The English Electric Canberra was first flown in 1949. Powered by 2 Rolls-Royce jet engines, it could fly higher than any fighter aircraft, with a maximum speed of 871 km/h. RAAF Canberras were built in Australia and saw service in the Vietnam War.

Caribou DHC-4

Made in Canada by De Havilland, the Caribou was chosen by the RAAF to replace the Dakota. It was used for transport of equipment and troops, with the capability of parachute airdrops via the rear hatch. It was particularly valuable for its ability to access rough and short runways. It saw service in Vietnam and later was used for domestic emergency supply missions. The aircraft on display had 45 years of operation, greatly exceeding its expected lifespan.

Drifter Ultralight

A very successful tail-dragger design, originating in the USA, with later models also made locally in Ballina.

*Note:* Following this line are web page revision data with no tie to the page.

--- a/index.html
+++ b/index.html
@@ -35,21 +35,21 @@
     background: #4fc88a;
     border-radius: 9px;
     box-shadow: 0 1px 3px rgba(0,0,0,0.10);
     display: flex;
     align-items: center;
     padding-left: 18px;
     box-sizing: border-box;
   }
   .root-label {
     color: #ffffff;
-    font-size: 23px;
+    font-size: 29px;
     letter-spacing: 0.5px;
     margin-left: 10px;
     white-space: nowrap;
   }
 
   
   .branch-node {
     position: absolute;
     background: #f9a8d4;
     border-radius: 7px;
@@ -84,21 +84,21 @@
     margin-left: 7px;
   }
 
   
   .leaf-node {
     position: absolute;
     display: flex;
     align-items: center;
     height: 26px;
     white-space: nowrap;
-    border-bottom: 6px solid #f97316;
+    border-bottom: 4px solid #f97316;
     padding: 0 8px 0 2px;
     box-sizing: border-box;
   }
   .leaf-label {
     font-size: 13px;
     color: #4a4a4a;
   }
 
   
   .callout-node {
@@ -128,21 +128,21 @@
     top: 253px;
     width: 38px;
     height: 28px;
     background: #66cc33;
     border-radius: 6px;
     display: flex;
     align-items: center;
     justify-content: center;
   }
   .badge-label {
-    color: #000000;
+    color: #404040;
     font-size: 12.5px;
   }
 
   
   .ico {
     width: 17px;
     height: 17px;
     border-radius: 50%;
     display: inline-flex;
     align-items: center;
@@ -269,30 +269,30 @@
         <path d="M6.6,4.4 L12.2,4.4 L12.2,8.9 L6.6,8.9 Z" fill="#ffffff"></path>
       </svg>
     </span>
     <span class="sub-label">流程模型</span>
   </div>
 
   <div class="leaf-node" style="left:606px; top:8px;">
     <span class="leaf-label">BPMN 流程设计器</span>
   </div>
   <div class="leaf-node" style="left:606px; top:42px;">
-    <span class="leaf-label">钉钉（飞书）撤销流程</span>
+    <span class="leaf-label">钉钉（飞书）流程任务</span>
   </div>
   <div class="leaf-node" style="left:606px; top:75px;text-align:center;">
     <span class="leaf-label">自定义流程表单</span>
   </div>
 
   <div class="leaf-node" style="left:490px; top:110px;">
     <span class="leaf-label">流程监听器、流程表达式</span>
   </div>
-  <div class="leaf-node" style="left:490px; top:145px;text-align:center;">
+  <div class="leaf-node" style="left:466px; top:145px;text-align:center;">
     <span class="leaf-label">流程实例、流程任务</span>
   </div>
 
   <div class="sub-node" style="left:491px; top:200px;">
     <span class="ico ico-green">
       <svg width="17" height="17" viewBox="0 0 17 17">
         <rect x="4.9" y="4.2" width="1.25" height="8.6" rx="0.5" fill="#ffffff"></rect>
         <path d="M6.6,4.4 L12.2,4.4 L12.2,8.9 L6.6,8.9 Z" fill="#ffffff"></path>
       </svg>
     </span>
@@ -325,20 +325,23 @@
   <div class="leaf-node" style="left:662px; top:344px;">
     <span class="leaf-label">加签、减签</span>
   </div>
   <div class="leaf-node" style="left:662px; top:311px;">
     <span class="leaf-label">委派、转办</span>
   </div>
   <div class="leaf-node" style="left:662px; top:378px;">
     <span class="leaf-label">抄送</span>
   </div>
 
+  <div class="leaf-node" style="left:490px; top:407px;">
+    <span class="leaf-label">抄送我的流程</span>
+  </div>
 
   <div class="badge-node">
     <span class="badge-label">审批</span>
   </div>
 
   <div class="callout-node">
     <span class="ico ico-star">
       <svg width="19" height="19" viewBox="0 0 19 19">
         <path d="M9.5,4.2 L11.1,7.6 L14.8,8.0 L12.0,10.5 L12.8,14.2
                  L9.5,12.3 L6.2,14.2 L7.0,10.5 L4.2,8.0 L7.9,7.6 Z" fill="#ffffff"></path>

The aircraft is built on an aluminium tube, with aluminium wing spars and wire bracing.

Donated to the museum by Geoff Johns.

Schliecher K7 Sailplane

This is a 2-seat glider made in Germany in the 1950’s. Known as the ‘Rhonadler’ or ‘Eagle of the Rhine’.

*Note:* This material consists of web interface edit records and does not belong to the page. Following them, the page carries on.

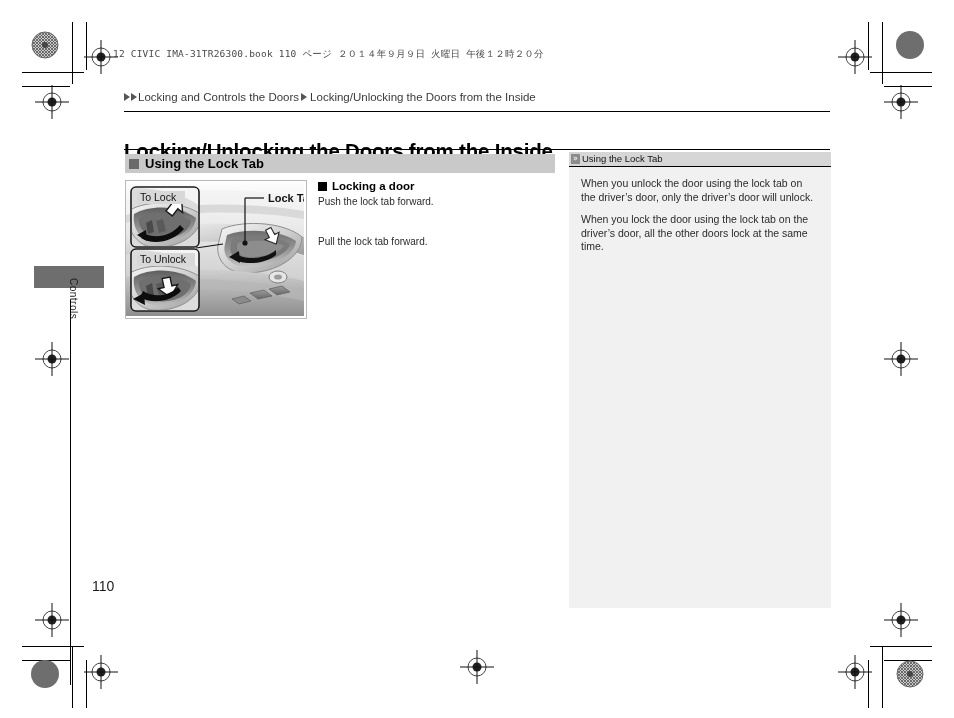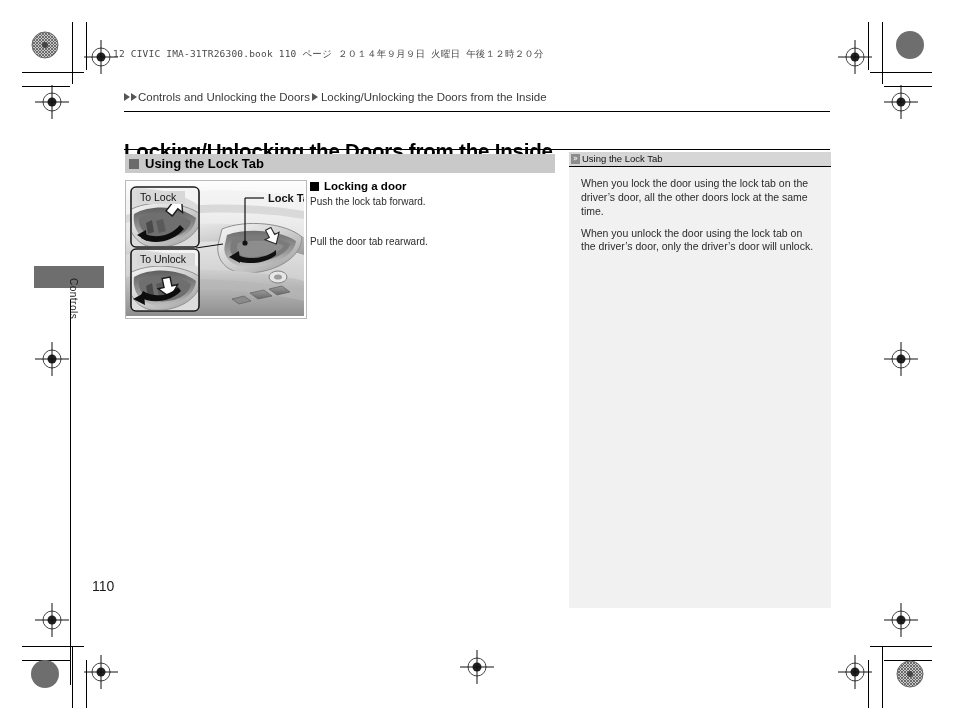--- a/index.html
+++ b/index.html
@@ -71,21 +71,21 @@
   .sechdr .txt{font-size:13px;font-weight:bold;color:#000;line-height:1;}
 
   
   .illus{
     position:absolute;left:125px;top:180px;width:180px;height:137px;
     border:1px solid #b9b9b9;overflow:hidden;background:#ffffff;
   }
   .illus svg{display:block;}
 
   
-  .bodycol{position:absolute;left:310px;top:180px;width:232px;}
+  .bodycol{position:absolute;left:318px;top:180px;width:232px;}
   .bitem{margin-bottom:8px;}
   .bhead{
     font-size:11.5px;font-weight:bold;color:#000;
     display:flex;align-items:center;margin-bottom:3px;
   }
   .bhead .sq{width:9px;height:9px;background:#000;margin-right:5px;flex:0 0 auto;}
   .btext{font-size:10px;color:#2b2b2b;line-height:1.35;}
   .bgap{height:18px;}
 
   
@@ -248,21 +248,21 @@
       <circle cx="14" cy="14" r="13" fill="url(#hatch)" stroke="#666" stroke-width="1"></circle>
       <circle cx="14" cy="14" r="3" fill="#444"></circle>
     </svg>
   </div>
 
   <div class="runhead">12 CIVIC IMA-31TR26300.book   110 ページ   ２０１４年９月９日   火曜日   午後１２時２０分</div>
 
   <div class="breadcrumb">
     <span class="tri"></span>
     <span class="tri"></span>
-    <span>Controls and Unlocking the Doors</span>
+    <span>Locking and Controls the Doors</span>
     <span class="tri sep"></span>
     <span>Locking/Unlocking the Doors from the Inside</span>
   </div>
   <div class="rule-top"></div>
 
   <h1 class="title">Locking/Unlocking the Doors from the Inside</h1>
   <div class="rule-title"></div>
 
   <div class="sechdr">
     <span class="sq"></span>
@@ -397,32 +397,32 @@
   <div class="bodycol">
     <div class="bitem">
       <div class="bhead">
         <span class="sq"></span>
         <span>Locking a door</span>
       </div>
       <div class="btext">Push the lock tab forward.</div>
     </div>
     <div class="bgap"></div>
     <div class="bitem">
-      <div class="btext">Pull the door tab rearward.</div>
+      <div class="btext">Pull the lock tab forward.</div>
     </div>
   </div>
 
   <aside class="side">
     <div class="side-hdr">
       <span class="gly">»</span>
       <span class="txt">Using the Lock Tab</span>
     </div>
     <div class="side-body">
+      <p class="side-p">When you unlock the door using the lock tab on the driver’s door, only the driver’s door will unlock.</p>
       <p class="side-p">When you lock the door using the lock tab on the driver’s door, all the other doors lock at the same time.</p>
-      <p class="side-p">When you unlock the door using the lock tab on the driver’s door, only the driver’s door will unlock.</p>
     </div>
   </aside>
 
   <div class="thumb"></div>
   <div class="thumb-label">Controls</div>
   <div class="thumb-rule"></div>
 
   <div class="folio">110</div>
 
 </div>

It was used by the Bottrop Glider Club (Germany) until 1978, then brought to Australia, where it was registered VH-IUU. It flew with the Leeton Gliding Club to 2001 and then the Casino Gliding Club to 2002. All up it flew 3643 hours.

Donated to the museum by Peter Hinson.

MiG-15 Jet Fighter

The Mikoyan-Gurevich MiG-15 is a single-engine one or two seater trainer jet aircraft produced by Mikoyan between 1949 and 1952. 12,000 were built by the Soviet Union and another 6,000 were built by other nations including China, Poland and Czechoslovakia.

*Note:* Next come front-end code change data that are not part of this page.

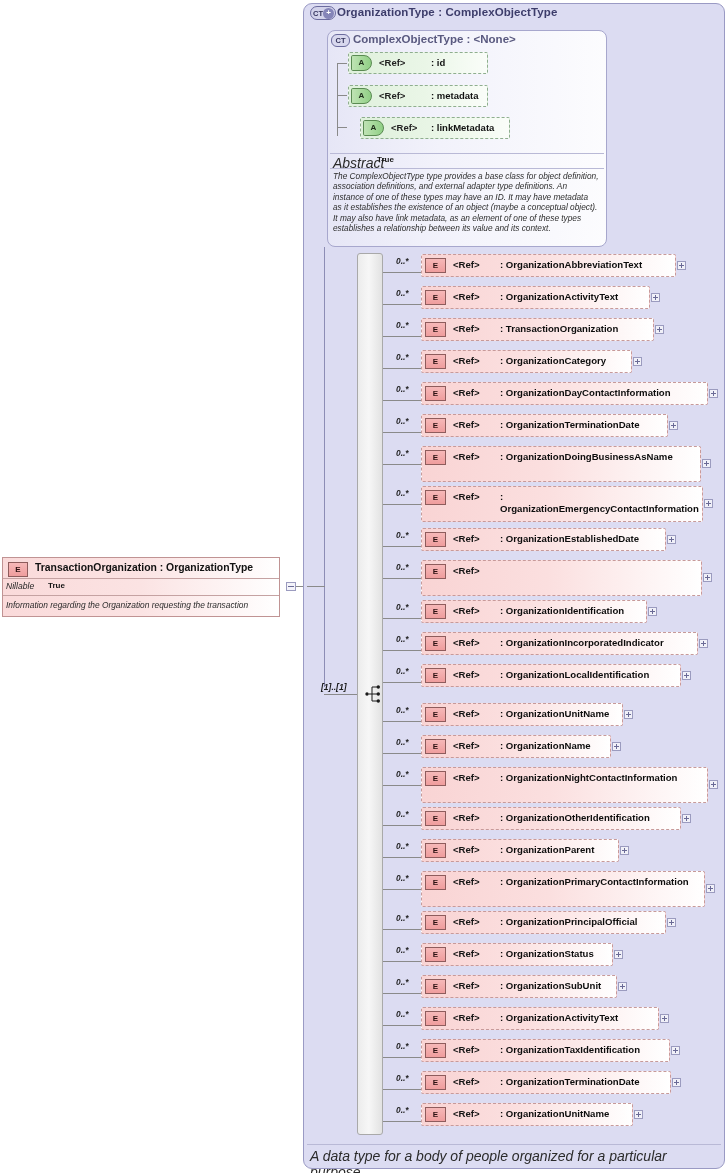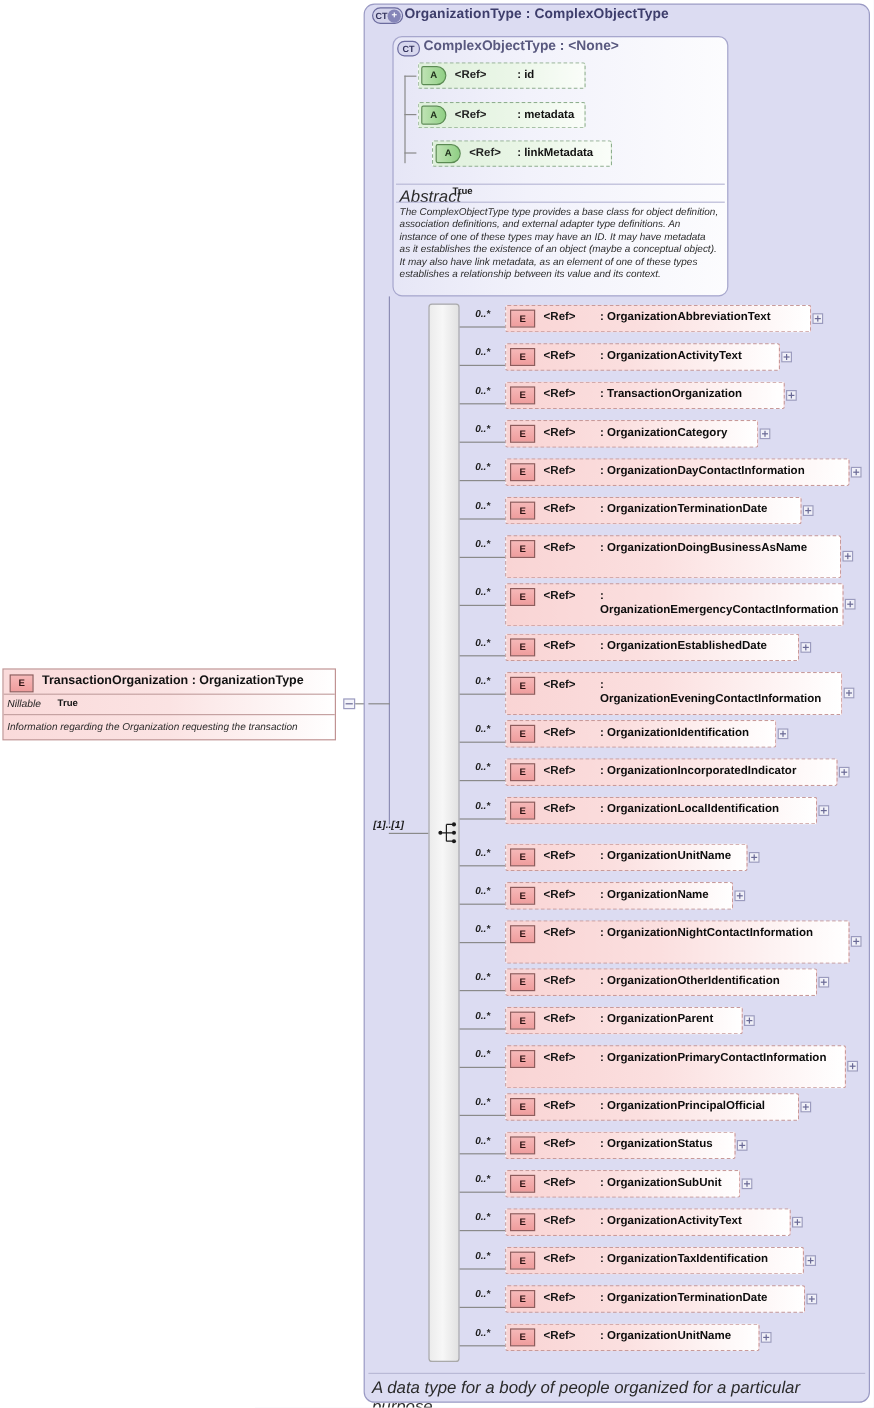--- a/index.html
+++ b/index.html
@@ -90,21 +90,21 @@
 
   
   .seq-bar{
     position:absolute;left:357px;top:253px;width:26px;height:882px;
     border:1px solid #a9a9a9;border-radius:3px;
     background:linear-gradient(to right,#ececec 0%,#f7f7f7 45%,#e2e2e2 100%);
     box-sizing:border-box;
   }
   .seq-icon{position:absolute;left:365px;top:684px;width:18px;height:20px;}
   .card-seq{
-    position:absolute;left:311px;top:682px;
+    position:absolute;left:321px;top:682px;
     font-size:8.5px;font-style:italic;color:#1a1a1a;font-weight:bold;
     white-space:nowrap;
   }
   .rail-left2{
     position:absolute;left:324px;top:247px;width:1px;height:440px;
     background:#8d8db5;
   }
 
   
   .el-box{
@@ -340,21 +340,20 @@
     <span class="el-ref">&lt;Ref&gt;</span>
     <span class="el-name">: OrganizationEstablishedDate</span>
   </div>
   <div class="expander" style="left:667px;top:535px;"></div>
 
   <div class="card" style="left:396px;top:562px;">0..*</div>
   <div class="lead" style="left:383px;top:578px;width:38px;"></div>
   <div class="el-box" style="left:421px;top:560px;width:281px;height:36px;">
     <span class="el-badge">E</span>
     <span class="el-ref">&lt;Ref&gt;</span>
-    <span class="el-name wrap" style="width:189px;">: OrganizationEveningContactInformation</span>
   </div>
   <div class="expander" style="left:703px;top:573px;"></div>
 
   <div class="card" style="left:396px;top:602px;">0..*</div>
   <div class="lead" style="left:383px;top:618px;width:38px;"></div>
   <div class="el-box" style="left:421px;top:600px;width:226px;height:23px;">
     <span class="el-badge">E</span>
     <span class="el-ref">&lt;Ref&gt;</span>
     <span class="el-name">: OrganizationIdentification</span>
   </div>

Bell OH-58 Kiowa Helicopter

The Bell OH-58 Kiowa is a single-engine, single-rotor, helicopter used for observation, utility, and direct fire support. It was based on the civilian model 206A JetRanger and used by the Australian army. The aircraft on display was delivered in 1973, ADF Serial No. A17-018. It was acquired by the museum in 8/2017.

Avro Anson

Acquired by the museum in 2018, the Anson is an important aircraft in the history of the Evans Head RAAF station. It was used extensively for training of navigators and air observers.

Bensen Gyrocopter

This minimalist aircraft was designed in the 1950’s by Dr. Igor Bensen, originally as a glider, then subsequently as a powered rotorcraft, available as a kit or just plans. Over 4000 have been built. The gyro on display, once registered as G333, is an Australian modified version known as the Cyclone Mk.2, and was built at Evans Head in 1978. It is on loan from the owner.

Dickenson Hang Glider

This is the earliest surviving glider made by John Dickenson, who is recognised as one of the pioneers of this type of aircraft, using a triangular frame to control the craft by weight shift. It is constructed from sailcloth, timber and aluminium, with a timber seat suspended by rope.


Australian Lightwing SP2000TW

The SP2000 (“Speed”) and later variants were the most advanced aircraft built by Lightwing in their Ballina factory. The plane on show is the prototype, previously registered 19-4353. First flown in 2005, it was intially powered by a Rotax engine, then used as a test bed for other engines including a turbocharged Subaru. It was donated in 2021 by the family of the late Howard Hughes who started the company.

Skycraft Scout Mk III

A minimalist aircraft designed by Ron Wheeler and built in Australia. The Mk III was an improved version which added wing-warp to give 3-axis control. The engine is a 244cc Fuji-Robin single cylinder 2-stroke, with a top speed of 105 kmh. This aircraft was loaned by local Bob Maiden, and restored by Andrew Harrington and students from the Evans River K-12 school. The Scout was the first ultralight approved for flight in Australia.